Five of Underhill's stories were told at St. Mark's on the Campus Episcopal Church this weekend during an exhibition of nativity sets.

The exhibition, "Shepherds, Kings, and Christmas Things," featured 40 nativity sets that were set out for the public to see, about half of which came from outside the church.

The event was organized by St. Mark's members Natalie Shepard and Peg Sheldrick. Shepard said the idea for the exhibition came from a talk the two had about the stories these sets hold for their owners.

"We started from that little discussion, and just suddenly said, 'Let's do this,'" she said. "'Let's find out if there are people who are willing to share their stories.'"

The sets, which Shepard said ranged from the "very traditional to sort of avant-garde," included ones that were made of metal, corn husks or even coconut shells. The sets depicted different cultures as well, including Africa, Peru and Romania.

Shepard said the more popular sets from the exhibition were one from Peru that featured the scene in a VW Bus and a steampunk-style design.

"People think it's really neat," Shepard said. "They have been really supportive of the idea and sort of, in some ways, surprised at the vast difference in them."

Underhill began collecting nativity sets in college, when she purchased a small plastic set for her dorm room. Her most recent set on display was purchased in Costa Rica on a mission trip.

Underhill said the set also brings up memories of the trip and all that the country gave her.

"So when I look at that, not only do I think about Christmas and what Christmas means, but I think about the people that I met there as well," she said.

But the set that holds the most meaning out of her collection of more than 50 is a Native American-themed one. Around the time Underhill received it in the early 1990s, her husband was a pastor for a predominately Native American congregation.

"It was also painted by a relative of his during stroke rehab," she said. "So it kind of has a double meaning for us, and so it's always been a favorite."

While most of her sets sit in storage most of the year, Underhill said she never put the Native American set away after receiving it.

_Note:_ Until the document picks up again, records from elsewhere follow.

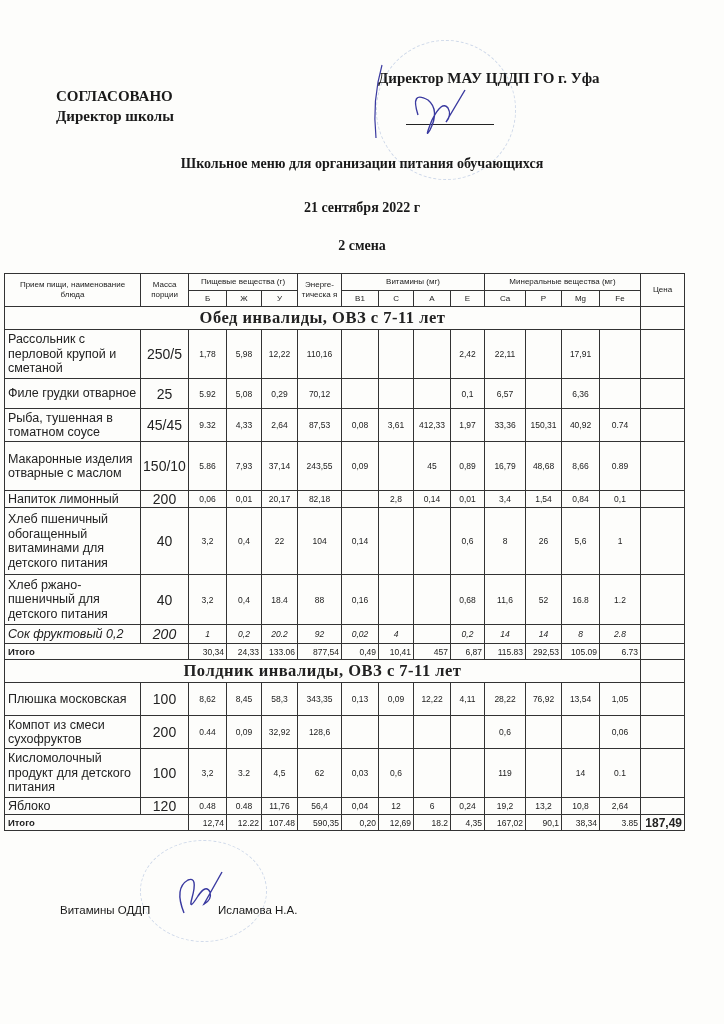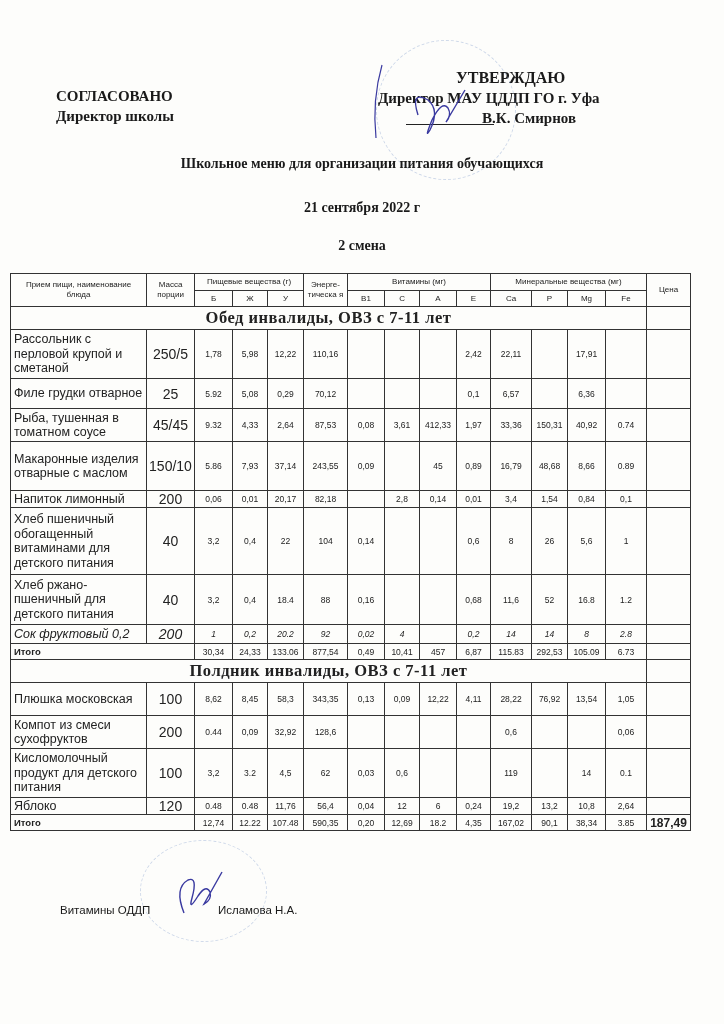"УТВЕРЖДАЮ" div.l1 { html: <div>УТВЕРЖДАЮ</div> -> none }
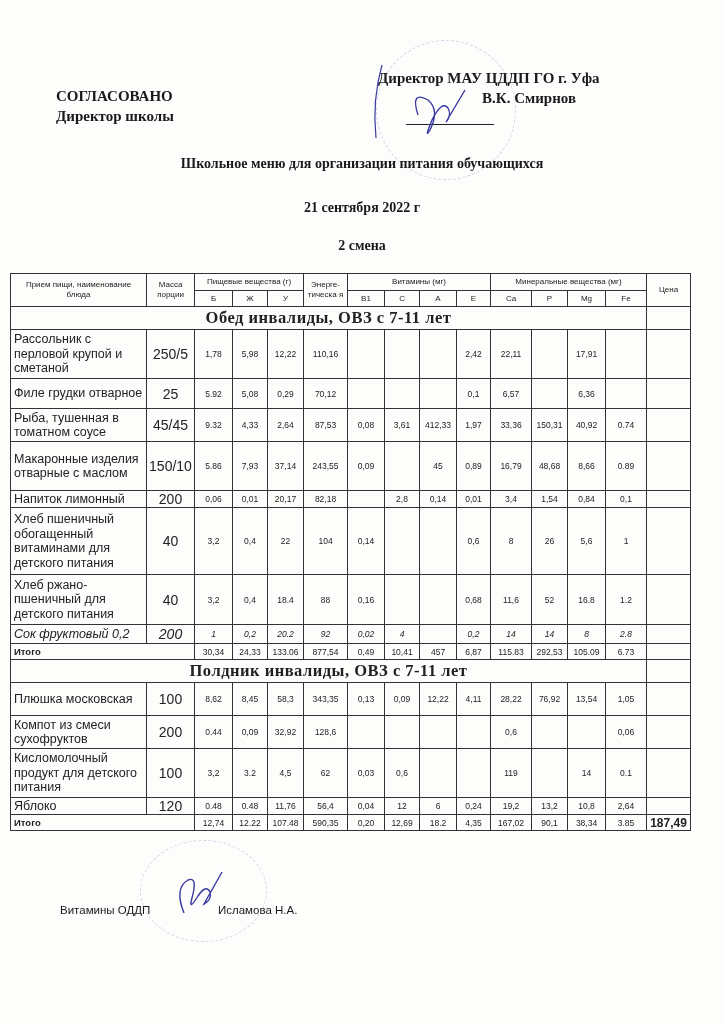"В.К. Смирнов" div.l3 { html: <div>В.К. Смирнов</div> -> none }
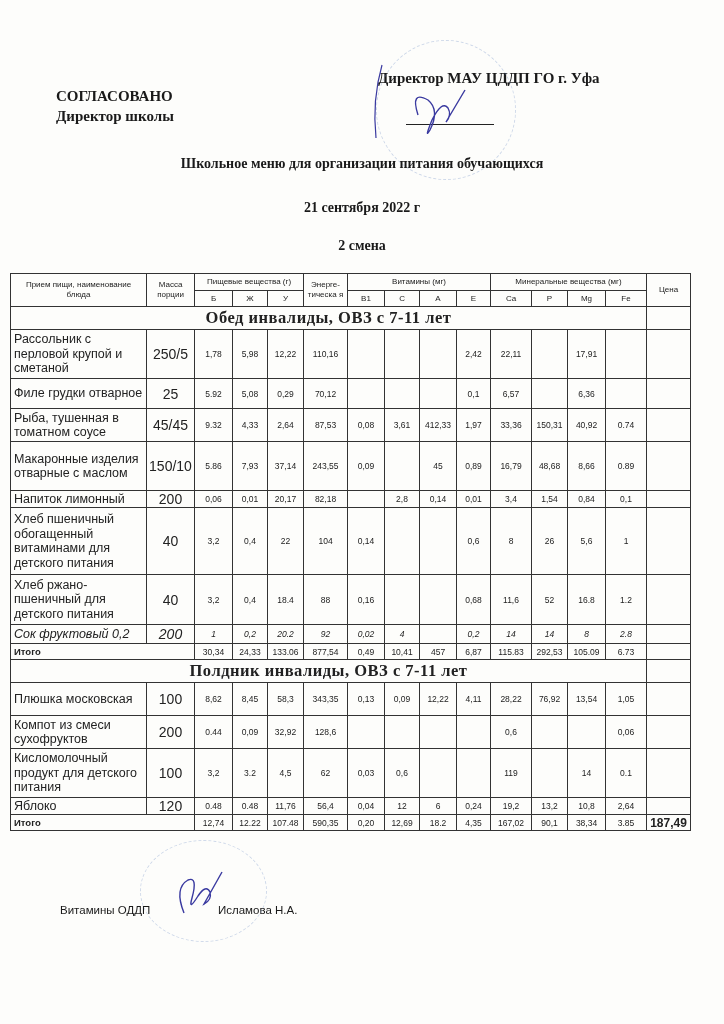"Прием пищи, наименование блюда" table.menu { left: 10px -> 4px }
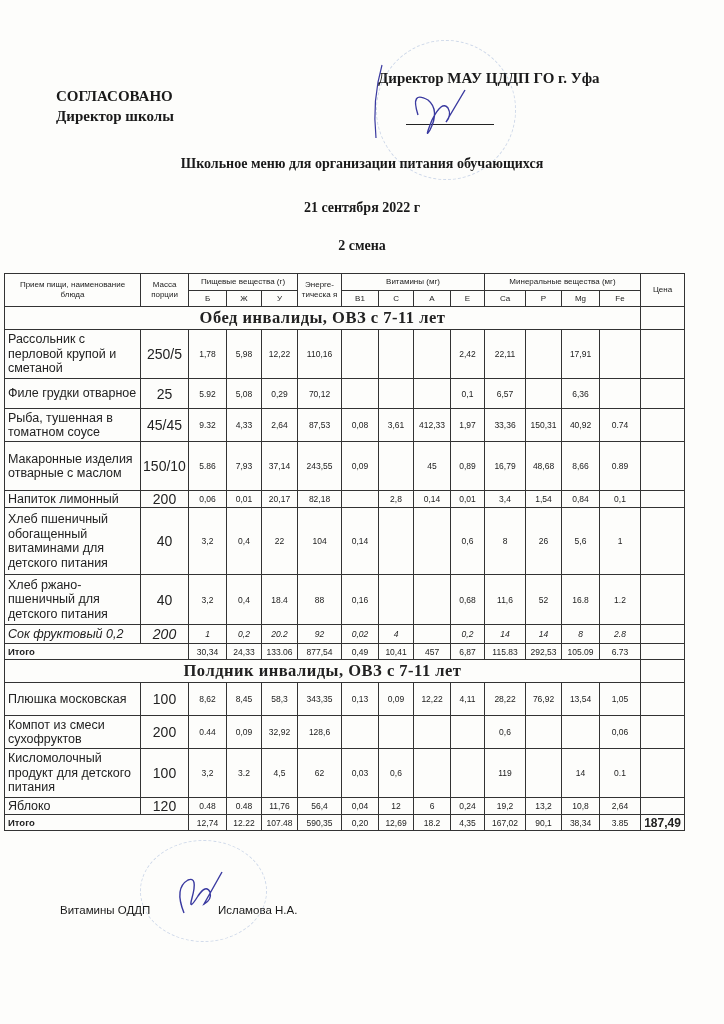"30,34" tr.total td { text-align: none -> right }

Underhill's other sets on display included a "Peanuts"-themed nativity and one that forgot to included a baby Jesus in the packaging. Another was made with the ash from the 1980 eruption of Mount St. Helens.

"There's just something so pretty from something devastating," she said. "It's just amazing to me."

Outside of receiving them as gifts, Underhill said she doesn't actively look for nativity sets to buy.

"I tell people I look for something that speaks to me," she said. "I don't know how to describe it any other way than that."

For Underhill, she said she was amazed by the other nativity sets at St. Mark's and thankful for the opportunity to show off her collection that would have otherwise sat in a cupboard.

Shepard said the use of nativity sets is important, especially for children, for not only understanding the story of Jesus' birth, but for having a way to remember any special memories associated with the sets.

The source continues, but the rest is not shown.